Making money from accessing the vast amounts of information collected by the U.S. government has been the basis for many commercial enterprises. The widespread use of Census Bureau data alone has been a great business resource for decades — with a relatively new twist as a component of Google Maps.
Now the U.S. government has undertaken a major effort to make tons of federal information from all agencies more accessible for the general public and the business community. The government’s Open Data Policy requires federal agencies to put most of their information resources into electronically accessible configurations.
“One of the things we’re doing to fuel more private sector innovation and discovery is to make vast amounts of America’s data open and easy to access for the first time in history,” said President Obama when he announced the program in a May 9 executive order. The Office of Management Budget supplemented the order with an implementation directive.
Mix-and-Match IT Tools
The program will provide an interesting example of matching older government “legacy” IT systems with more advanced technologies including cloud services and the involvement of GitHub — a software startup that wasn’t even in business five years ago.
”By requiring that government agencies provide newly generated government data in machine-readable formats like CSV, XML and JSON — and when appropriate, expose data via Application Programming Interfaces — the new executive order and policy will further accelerate the liberation of government data,” said Federal Chief Information Officer Steven VanRoekel.
The Open Data Policy directs federal agencies to collect or create information in a way that supports downstream information processing and dissemination activities, and to build information systems to support interoperability and accessibility. Agencies will be required to improve data management and release practices, as well as to strengthen privacy and security measures.

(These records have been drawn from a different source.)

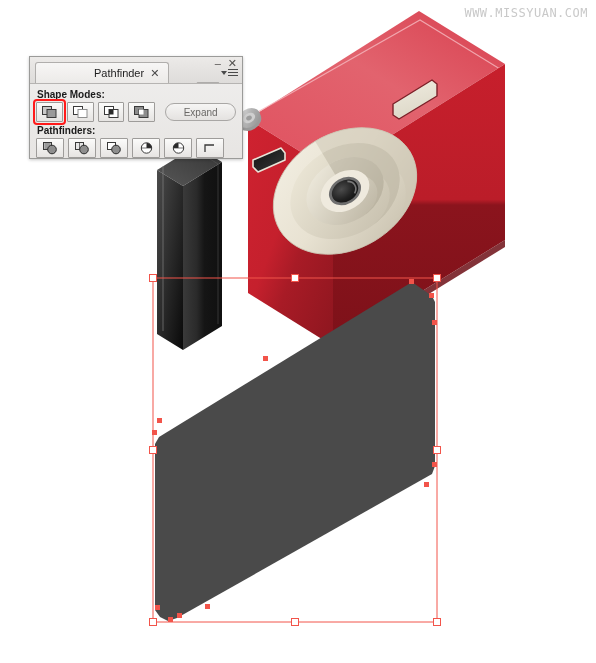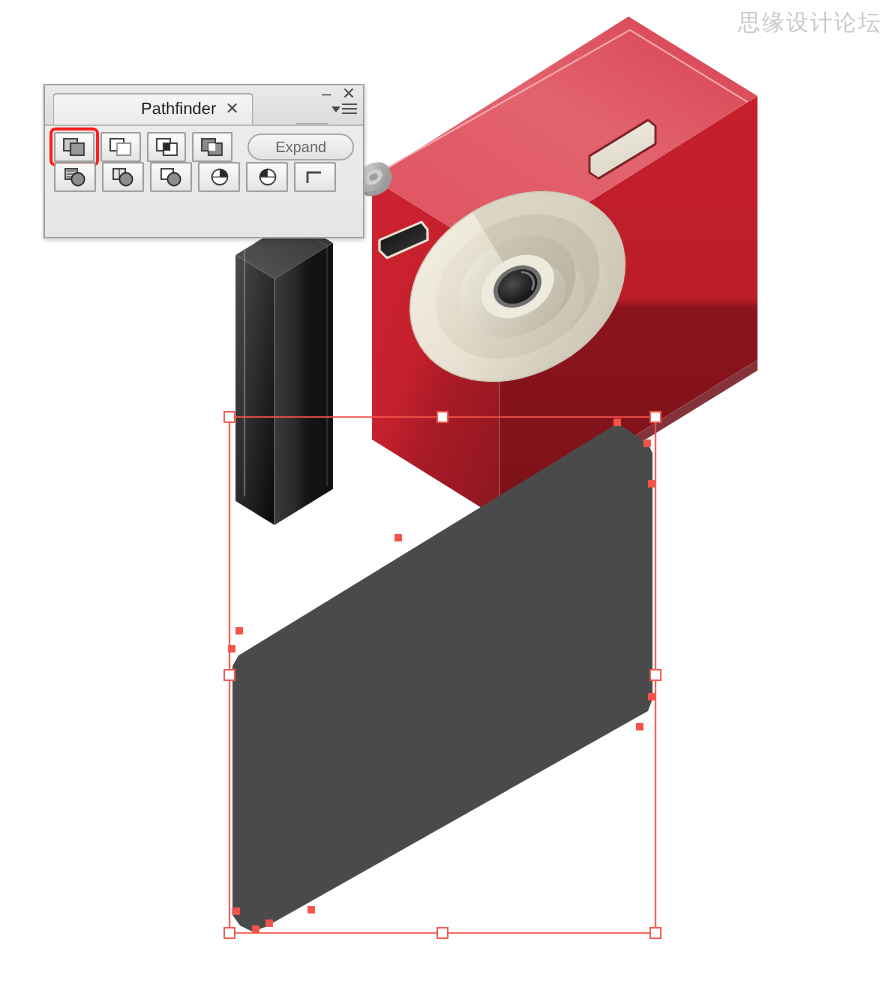"思缘设计论坛" span.wm-cn { html: <span>思缘设计论坛</span> -> none }
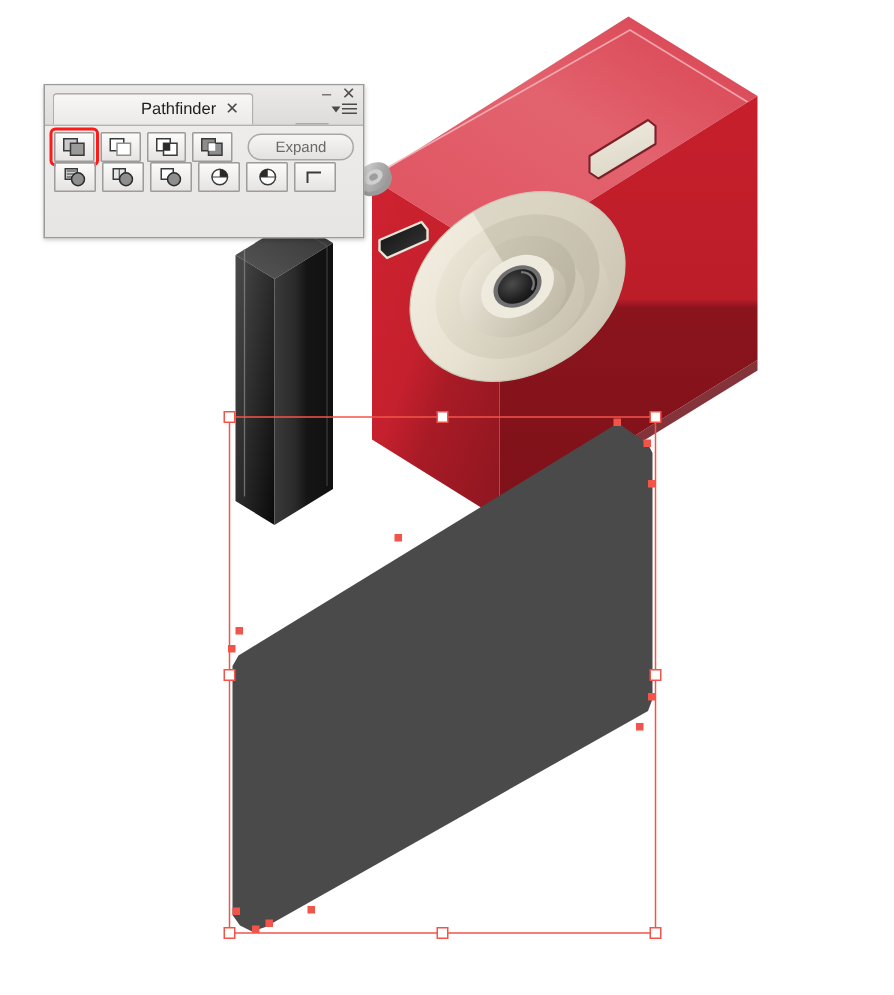"WWW.MISSYUAN.COM" span.wm-en { html: none -> <span>WWW.MISSYUAN.COM</span> }
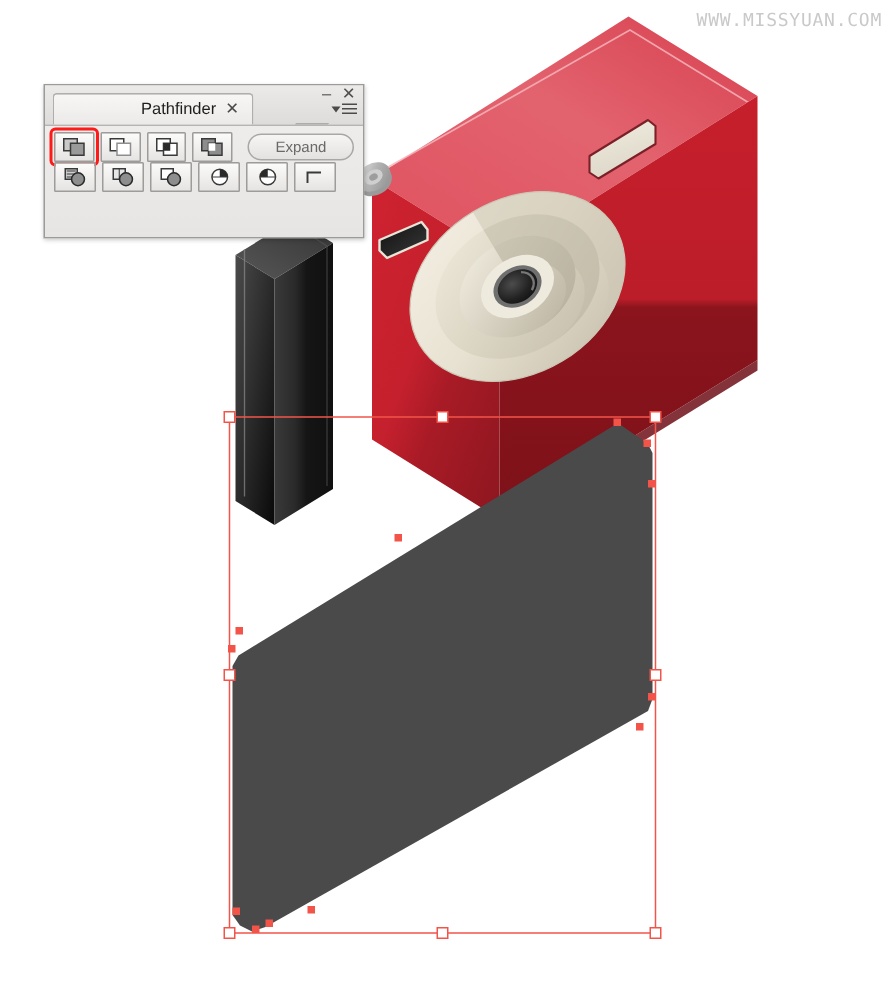"Shape Modes:" div.pf-section-label { html: none -> <div>Shape Modes:</div> }
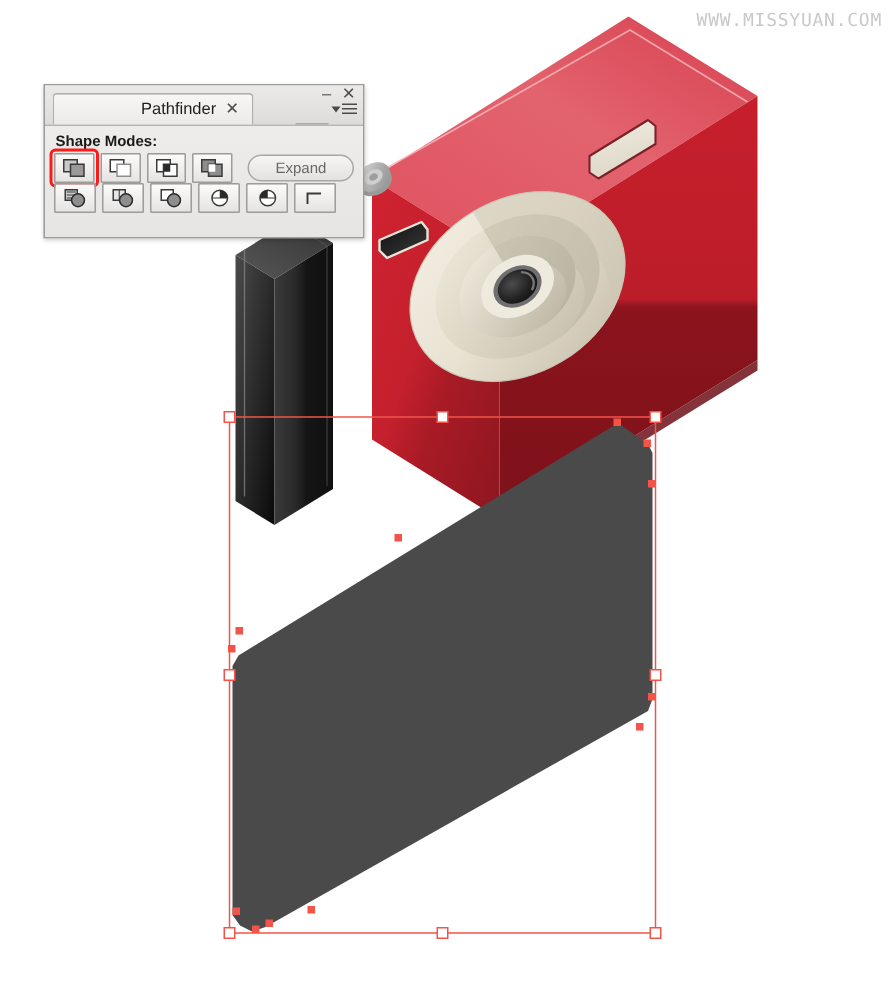"Pathfinders:" div.pf-section-label { html: none -> <div>Pathfinders:</div> }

The OMB directive includes several IT compliance elements:
- Formatting: Agencies must use machine-readable and open formats for information as it is collected or created. While information should be collected electronically by default, machine-readable and open formats must be used in conjunction with electronic, telephone or paper-based collection.
- Open access: Federal data managers must apply open licenses to information as it is collected or created so that if data is made public, there are no restrictions on copying, publishing, distributing, transmitting, adapting, or otherwise using the information for noncommercial or commercial purposes.
- Structure: Agencies must describe information using common core metadata as it is collected and created. Metadata should also include information about origin, linked data, geographic location, time series continuations, data quality, and other relevant indices that reveal relationships between datasets and allow the public to determine the fitness of the data source.
As the program unfolds, the federal chief information officer and chief technology officer will release free, open source tools on Github.
“This effort, known as Project Open Data, can accelerate the adoption of open data practices by providing plug-and-play tools and best practices to help agencies improve the management and release of open data,” said VanRoekel.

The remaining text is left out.